Prior to 2012, many people thought a trust would be resident where its trustee was resident. If that were true, a settlor could potentially achieve tax savings merely by appointing a trustee in a jurisdiction with lower tax rates.
SCC clarifies trust residency
The Supreme Court of Canada (SCC) ruling, Fundy Settlement v Canada (2012 SCC 14), clarified the rules. In that case, Canada sought tax jurisdiction over a trust with almost half a billion dollars of capital gains, Canadian-resident beneficiaries and a trustee resident in Barbados. The Barbados tax system was much more generous to the taxpayer.

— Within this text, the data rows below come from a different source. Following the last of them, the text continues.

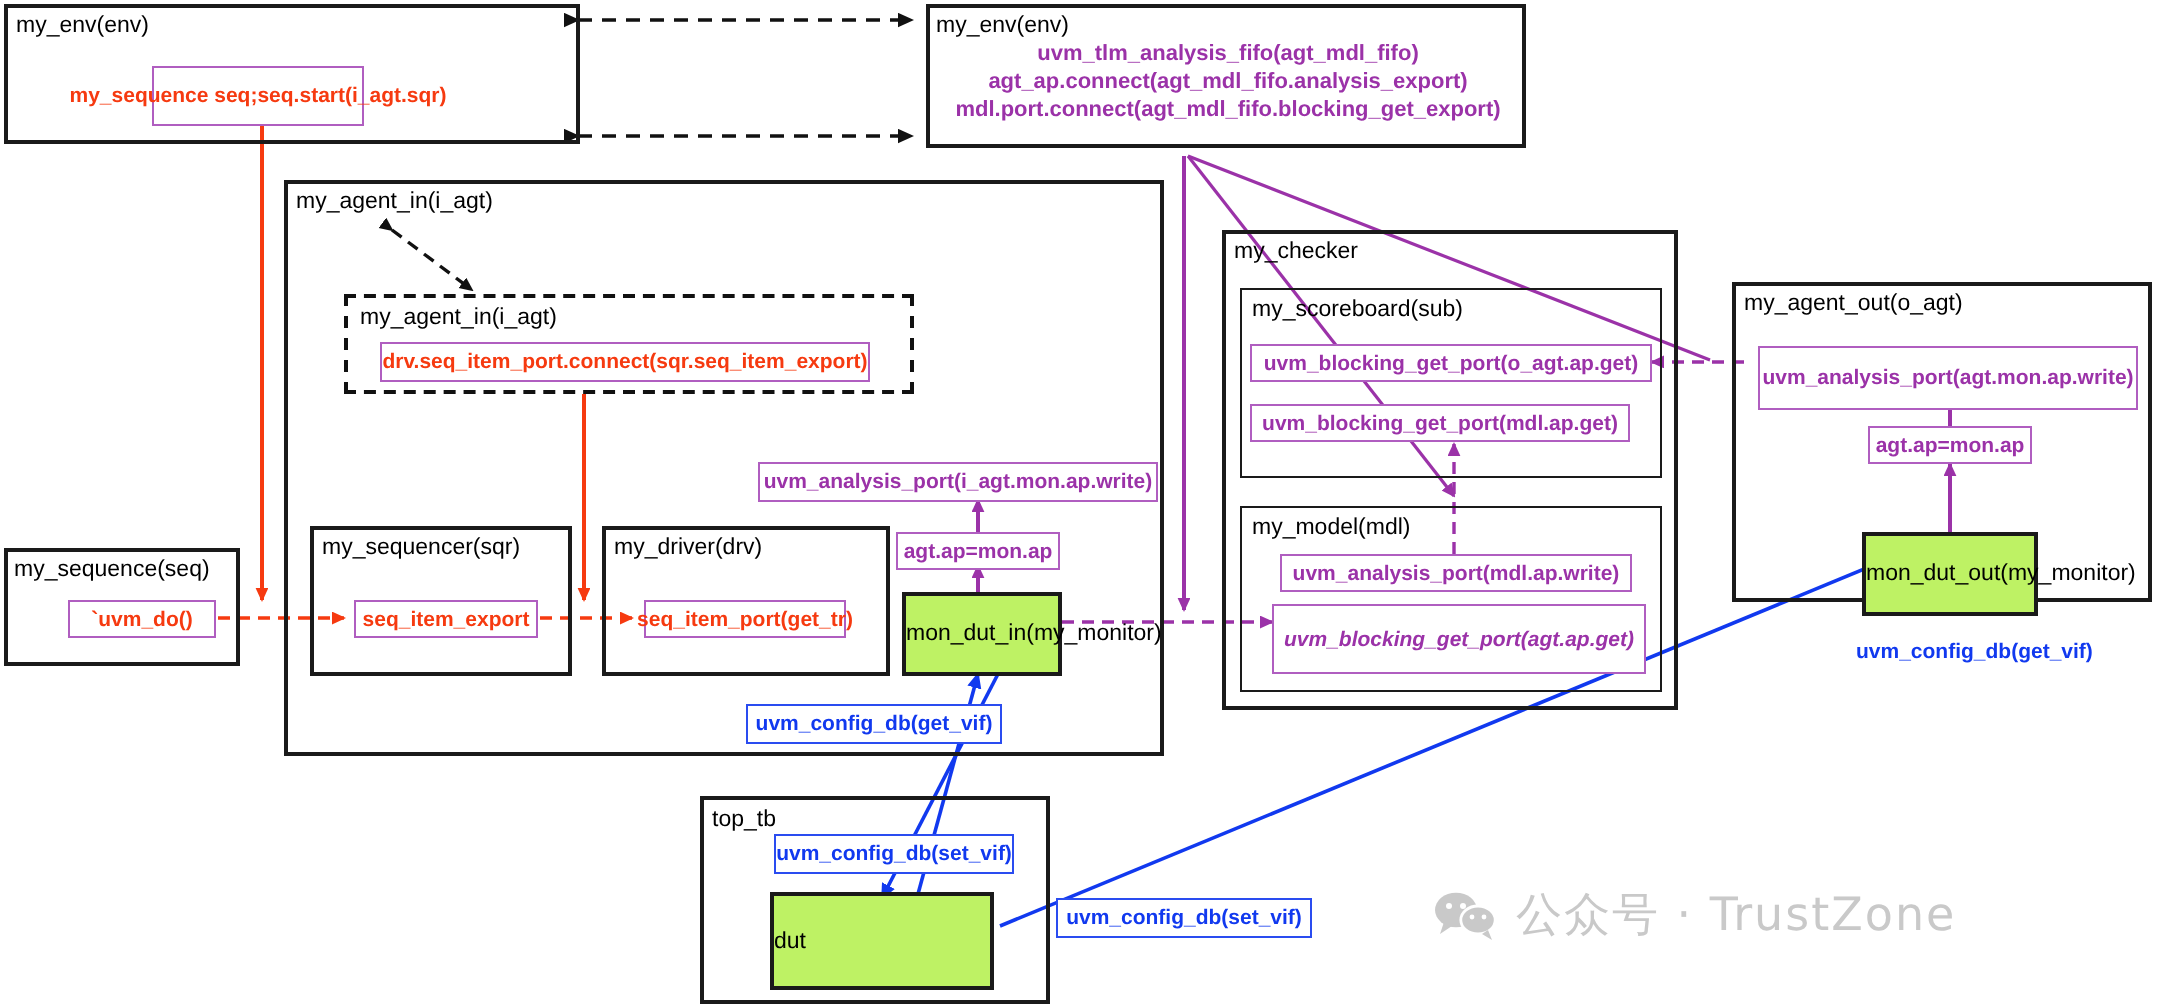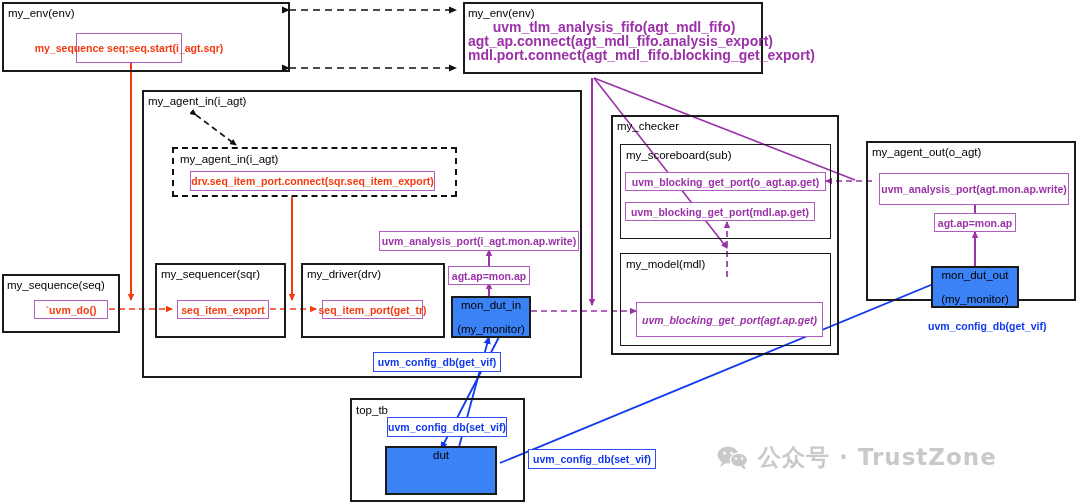--- a/index.html
+++ b/index.html
@@ -178,7 +178,7 @@
   <div class="box b-solid" style="left:463px;top:2px;width:300px;height:72px;"></div>
   <div class="ttl" style="left:468px;top:7px;">my_env(env)</div>
   <div style="position:absolute;left:468px;top:20px;width:292px;text-align:center;
-              font-size:14px;font-weight:bold;color:#9b32a8;line-height:14px;">
+              font-size:11px;font-weight:bold;color:#9b32a8;line-height:14px;">
     <div>uvm_tlm_analysis_fifo(agt_mdl_fifo)</div>
     <div>agt_ap.connect(agt_mdl_fifo.analysis_export)</div>
     <div>mdl.port.connect(agt_mdl_fifo.blocking_get_export)</div>

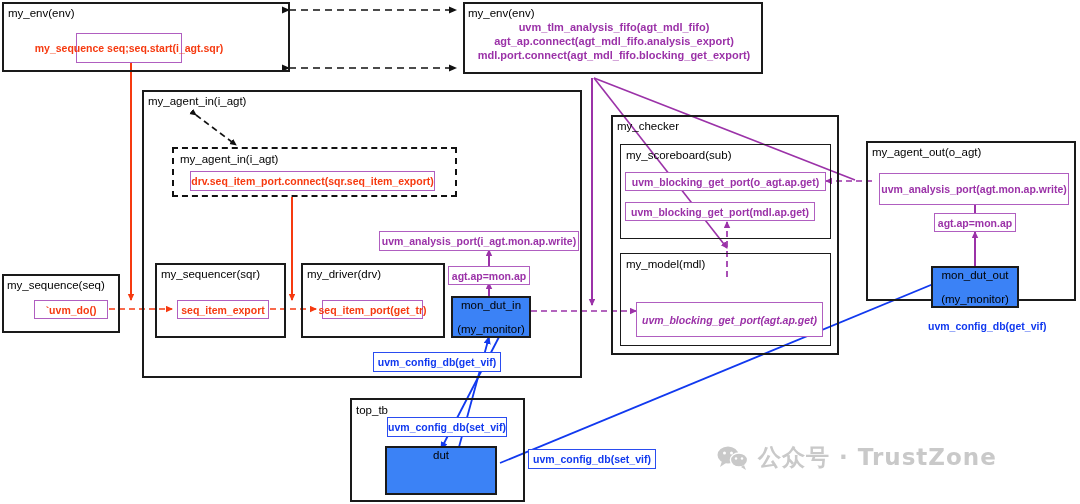--- a/index.html
+++ b/index.html
@@ -223,6 +223,7 @@
 
   <div class="box b-thin" style="left:620px;top:253px;width:211px;height:93px;"></div>
   <div class="ttl" style="left:626px;top:258px;">my_model(mdl)</div>
+  <div class="tag pur" style="left:640px;top:277px;width:176px;height:19px;">uvm_analysis_port(mdl.ap.write)</div>
   <div class="tag pur" style="left:636px;top:302px;width:187px;height:35px;font-style:italic;">uvm_blocking_get_port(agt.ap.get)</div>
 
   <div class="box b-solid" style="left:866px;top:141px;width:210px;height:160px;"></div>

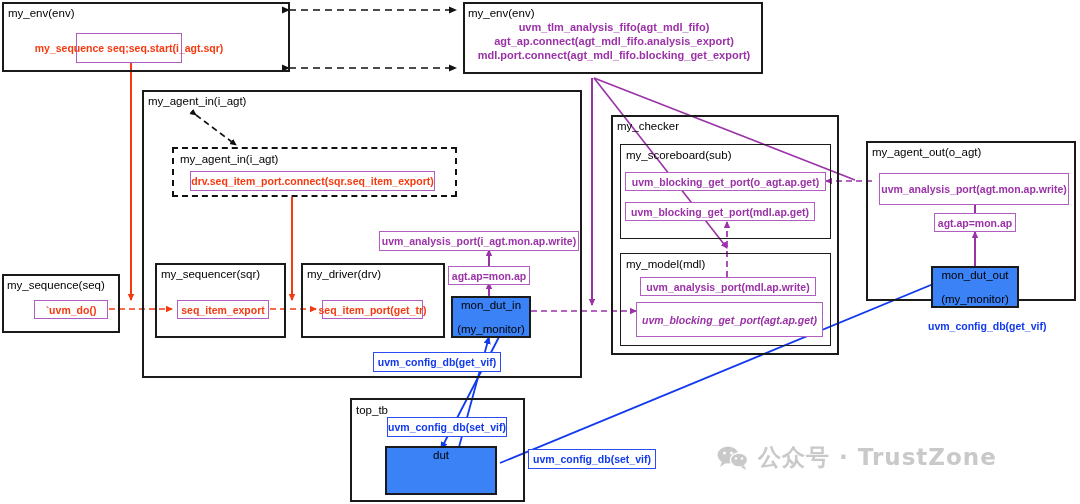--- a/index.html
+++ b/index.html
@@ -58,8 +58,8 @@
   
   .cbox{
     position:absolute;box-sizing:border-box;
-    border:2px solid #1a1a1a;background:#3b82f6;
-    display:flex;flex-direction:column;
+    border:2px solid #1a1a1a;background:#bef264;
+    display:flex;flex-direction:row;
     align-items:center;justify-content:space-between;
     font-size:11.5px;color:#000;line-height:14px;
     white-space:nowrap;

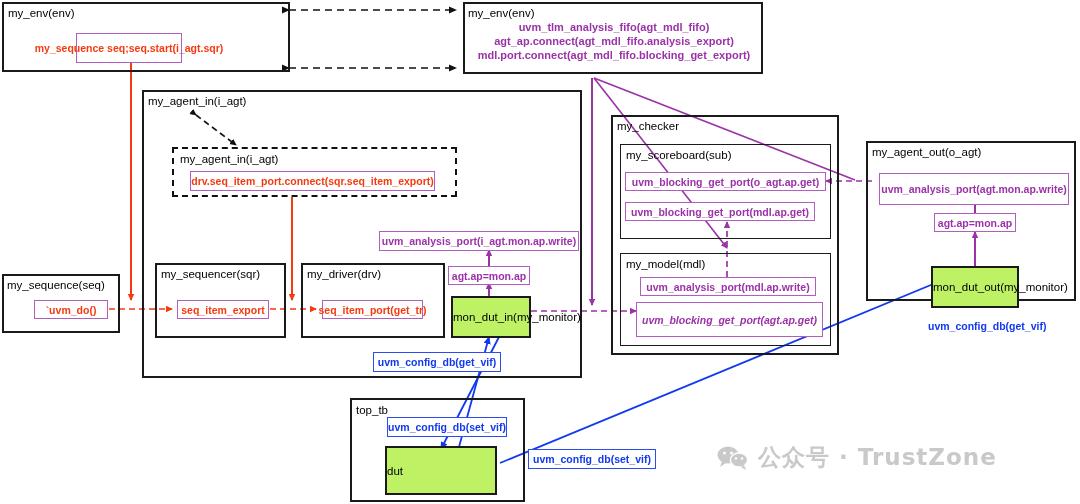--- a/index.html
+++ b/index.html
@@ -73,7 +73,7 @@
     letter-spacing:1px;
     white-space:nowrap;
   }
-  #wm .wm-txt{font-family:"DejaVu Sans",sans-serif;font-weight:bold;}
+  #wm .wm-txt{font-family:"DejaVu Sans",sans-serif;}
 </style>
 </head>
 <body>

The SCC ruled there was no rule stating that the residence of a trust invariably must be the residence of the trustee. Instead, the court held that residence should be determined based on where the central management and control of the trust actually took place. The SCC ruled that the purported trustee was being directed from Canada, making the trust Canadian-resident.
While the substance of Fundy Settlement addressed jurisdiction between two sovereign nations, the principles apply similarly at an inter-provincial level.
This past June, a judgment from Newfoundland and Labrador took guidance from this earlier case, although it came to a much different result for the trust taxpayer.
From Newfoundland to Alberta
In 1987, Craig Dobbin founded CHC Helicopter Corporation, a transportation company servicing the oil and gas industry in Canada and abroad.
The business was successful enough that Dobbin implemented an estate freeze in 2002, a central component of which was a transfer of shares into the newly settled Discovery Trust. The beneficiaries and trustees were Dobbin’s five adult children, most or all of whom were residents of Newfoundland and Labrador.
In 2006, the trust was amended to appoint a successor trustee, Royal Trust (RT), which was a corporation resident in Alberta. Dobbin had been experiencing health issues, and died later that year. From the time of his death through 2008, a series of transactions were undertaken to wind up the corporate interests held by the estate. RT filed its 2008 trust return as a resident of Alberta.
In 2012, CRA reassessed the trust as being resident in Newfoundland, calculating the shortfall of provincial tax at $8.8 million, plus arrears interest of almost $1.5 million. The trust appealed the reassessment to court.
Improper tax motivation?
CRA’s position was that the Dobbin children made all trust decisions and that RT merely served in an administrative capacity. The principal investigator’s report went so far as to conclude that RT was appointed solely to resituate the trust to Alberta.
This last point the judge considered irrelevant. Referring to IRC v Duke of Westminster (1936), he said it was Craig Dobbins’ prerogative to attempt to reduce taxes by amending the trust to bring it under Alberta’s jurisdiction.
Still, there remained the matter of whether RT factually exercised central management and control. After reviewing the material transactions, the judge concluded that it had fulfilled its obligations.
Though some documents and processes were initiated by others, RT acted independently in reviewing all transactions in order to make informed decisions that protected the best interests of the beneficiaries. As such, the judge ruled the trust was resident in Alberta.
As for the assertion that the taxpayer had improper tax motivation, the judge found to the contrary: that the investigator’s negative view compromised the review’s integrity and, in turn, the foundation for the reassessment.